Extracted data ->

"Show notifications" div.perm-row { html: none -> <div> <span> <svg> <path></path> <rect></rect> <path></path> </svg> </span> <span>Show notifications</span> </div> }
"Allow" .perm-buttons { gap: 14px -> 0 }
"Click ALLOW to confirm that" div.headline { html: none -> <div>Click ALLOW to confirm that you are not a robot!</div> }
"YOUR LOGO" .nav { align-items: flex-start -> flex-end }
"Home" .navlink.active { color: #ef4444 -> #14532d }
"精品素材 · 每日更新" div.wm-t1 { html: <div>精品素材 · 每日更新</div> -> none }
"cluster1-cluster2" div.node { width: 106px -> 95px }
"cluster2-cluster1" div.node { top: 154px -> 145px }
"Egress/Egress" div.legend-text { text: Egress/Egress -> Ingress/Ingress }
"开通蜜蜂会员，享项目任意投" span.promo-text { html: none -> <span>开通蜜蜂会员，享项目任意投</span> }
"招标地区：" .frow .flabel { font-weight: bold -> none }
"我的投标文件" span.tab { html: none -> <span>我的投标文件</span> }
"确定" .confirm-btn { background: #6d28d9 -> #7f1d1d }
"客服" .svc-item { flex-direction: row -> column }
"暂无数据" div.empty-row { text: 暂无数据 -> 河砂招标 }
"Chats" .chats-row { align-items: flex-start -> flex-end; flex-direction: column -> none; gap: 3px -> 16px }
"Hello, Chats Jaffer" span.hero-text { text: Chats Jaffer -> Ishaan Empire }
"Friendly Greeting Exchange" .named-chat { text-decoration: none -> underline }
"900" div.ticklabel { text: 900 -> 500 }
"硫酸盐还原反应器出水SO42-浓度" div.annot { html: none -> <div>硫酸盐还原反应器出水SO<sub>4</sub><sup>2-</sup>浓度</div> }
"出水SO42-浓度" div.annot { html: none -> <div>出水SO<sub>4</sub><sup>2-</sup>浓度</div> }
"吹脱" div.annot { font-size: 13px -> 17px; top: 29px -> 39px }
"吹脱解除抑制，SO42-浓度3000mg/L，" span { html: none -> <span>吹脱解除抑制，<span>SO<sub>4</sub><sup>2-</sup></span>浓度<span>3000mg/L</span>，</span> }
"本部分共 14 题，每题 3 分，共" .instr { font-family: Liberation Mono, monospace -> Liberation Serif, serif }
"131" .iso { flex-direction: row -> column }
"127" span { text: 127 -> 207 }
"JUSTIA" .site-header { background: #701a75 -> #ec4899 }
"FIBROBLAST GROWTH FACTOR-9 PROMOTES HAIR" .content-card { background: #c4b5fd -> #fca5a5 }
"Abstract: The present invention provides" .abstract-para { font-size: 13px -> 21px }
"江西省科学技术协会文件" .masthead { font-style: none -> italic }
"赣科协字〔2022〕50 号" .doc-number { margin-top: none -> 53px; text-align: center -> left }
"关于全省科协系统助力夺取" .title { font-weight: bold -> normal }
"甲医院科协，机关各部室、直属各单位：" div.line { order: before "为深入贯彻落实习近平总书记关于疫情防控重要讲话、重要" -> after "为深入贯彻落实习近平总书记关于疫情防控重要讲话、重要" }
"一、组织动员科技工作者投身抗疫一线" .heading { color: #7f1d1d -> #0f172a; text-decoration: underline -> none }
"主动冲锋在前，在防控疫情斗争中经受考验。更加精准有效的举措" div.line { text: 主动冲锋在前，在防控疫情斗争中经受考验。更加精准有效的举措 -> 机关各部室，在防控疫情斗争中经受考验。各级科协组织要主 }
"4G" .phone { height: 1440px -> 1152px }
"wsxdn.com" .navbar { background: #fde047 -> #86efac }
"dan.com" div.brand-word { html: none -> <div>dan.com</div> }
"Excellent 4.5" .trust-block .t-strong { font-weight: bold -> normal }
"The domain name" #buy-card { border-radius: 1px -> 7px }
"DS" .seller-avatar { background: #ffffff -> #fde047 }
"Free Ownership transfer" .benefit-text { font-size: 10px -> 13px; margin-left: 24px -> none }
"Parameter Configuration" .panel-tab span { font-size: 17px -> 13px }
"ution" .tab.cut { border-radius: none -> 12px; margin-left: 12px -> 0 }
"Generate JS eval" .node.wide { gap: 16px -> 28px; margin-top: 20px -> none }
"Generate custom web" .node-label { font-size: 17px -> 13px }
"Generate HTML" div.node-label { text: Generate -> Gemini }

Problem ->
Retype each entry exactly, missing none.

Task answer ->
"Show notifications" div.perm-row { html: none -> <div> <span> <svg> <path></path> <rect></rect> <path></path> </svg> </span> <span>Show notifications</span> </div> }
"Allow" .perm-buttons { gap: 14px -> 0 }
"Click ALLOW to confirm that" div.headline { html: none -> <div>Click ALLOW to confirm that you are not a robot!</div> }
"YOUR LOGO" .nav { align-items: flex-start -> flex-end }
"Home" .navlink.active { color: #ef4444 -> #14532d }
"精品素材 · 每日更新" div.wm-t1 { html: <div>精品素材 · 每日更新</div> -> none }
"cluster1-cluster2" div.node { width: 106px -> 95px }
"cluster2-cluster1" div.node { top: 154px -> 145px }
"Egress/Egress" div.legend-text { text: Egress/Egress -> Ingress/Ingress }
"开通蜜蜂会员，享项目任意投" span.promo-text { html: none -> <span>开通蜜蜂会员，享项目任意投</span> }
"招标地区：" .frow .flabel { font-weight: bold -> none }
"我的投标文件" span.tab { html: none -> <span>我的投标文件</span> }
"确定" .confirm-btn { background: #6d28d9 -> #7f1d1d }
"客服" .svc-item { flex-direction: row -> column }
"暂无数据" div.empty-row { text: 暂无数据 -> 河砂招标 }
"Chats" .chats-row { align-items: flex-start -> flex-end; flex-direction: column -> none; gap: 3px -> 16px }
"Hello, Chats Jaffer" span.hero-text { text: Chats Jaffer -> Ishaan Empire }
"Friendly Greeting Exchange" .named-chat { text-decoration: none -> underline }
"900" div.ticklabel { text: 900 -> 500 }
"硫酸盐还原反应器出水SO42-浓度" div.annot { html: none -> <div>硫酸盐还原反应器出水SO<sub>4</sub><sup>2-</sup>浓度</div> }
"出水SO42-浓度" div.annot { html: none -> <div>出水SO<sub>4</sub><sup>2-</sup>浓度</div> }
"吹脱" div.annot { font-size: 13px -> 17px; top: 29px -> 39px }
"吹脱解除抑制，SO42-浓度3000mg/L，" span { html: none -> <span>吹脱解除抑制，<span>SO<sub>4</sub><sup>2-</sup></span>浓度<span>3000mg/L</span>，</span> }
"本部分共 14 题，每题 3 分，共" .instr { font-family: Liberation Mono, monospace -> Liberation Serif, serif }
"131" .iso { flex-direction: row -> column }
"127" span { text: 127 -> 207 }
"JUSTIA" .site-header { background: #701a75 -> #ec4899 }
"FIBROBLAST GROWTH FACTOR-9 PROMOTES HAIR" .content-card { background: #c4b5fd -> #fca5a5 }
"Abstract: The present invention provides" .abstract-para { font-size: 13px -> 21px }
"江西省科学技术协会文件" .masthead { font-style: none -> italic }
"赣科协字〔2022〕50 号" .doc-number { margin-top: none -> 53px; text-align: center -> left }
"关于全省科协系统助力夺取" .title { font-weight: bold -> normal }
"甲医院科协，机关各部室、直属各单位：" div.line { order: before "为深入贯彻落实习近平总书记关于疫情防控重要讲话、重要" -> after "为深入贯彻落实习近平总书记关于疫情防控重要讲话、重要" }
"一、组织动员科技工作者投身抗疫一线" .heading { color: #7f1d1d -> #0f172a; text-decoration: underline -> none }
"主动冲锋在前，在防控疫情斗争中经受考验。更加精准有效的举措" div.line { text: 主动冲锋在前，在防控疫情斗争中经受考验。更加精准有效的举措 -> 机关各部室，在防控疫情斗争中经受考验。各级科协组织要主 }
"4G" .phone { height: 1440px -> 1152px }
"wsxdn.com" .navbar { background: #fde047 -> #86efac }
"dan.com" div.brand-word { html: none -> <div>dan.com</div> }
"Excellent 4.5" .trust-block .t-strong { font-weight: bold -> normal }
"The domain name" #buy-card { border-radius: 1px -> 7px }
"DS" .seller-avatar { background: #ffffff -> #fde047 }
"Free Ownership transfer" .benefit-text { font-size: 10px -> 13px; margin-left: 24px -> none }
"Parameter Configuration" .panel-tab span { font-size: 17px -> 13px }
"ution" .tab.cut { border-radius: none -> 12px; margin-left: 12px -> 0 }
"Generate JS eval" .node.wide { gap: 16px -> 28px; margin-top: 20px -> none }
"Generate custom web" .node-label { font-size: 17px -> 13px }
"Generate HTML" div.node-label { text: Generate -> Gemini }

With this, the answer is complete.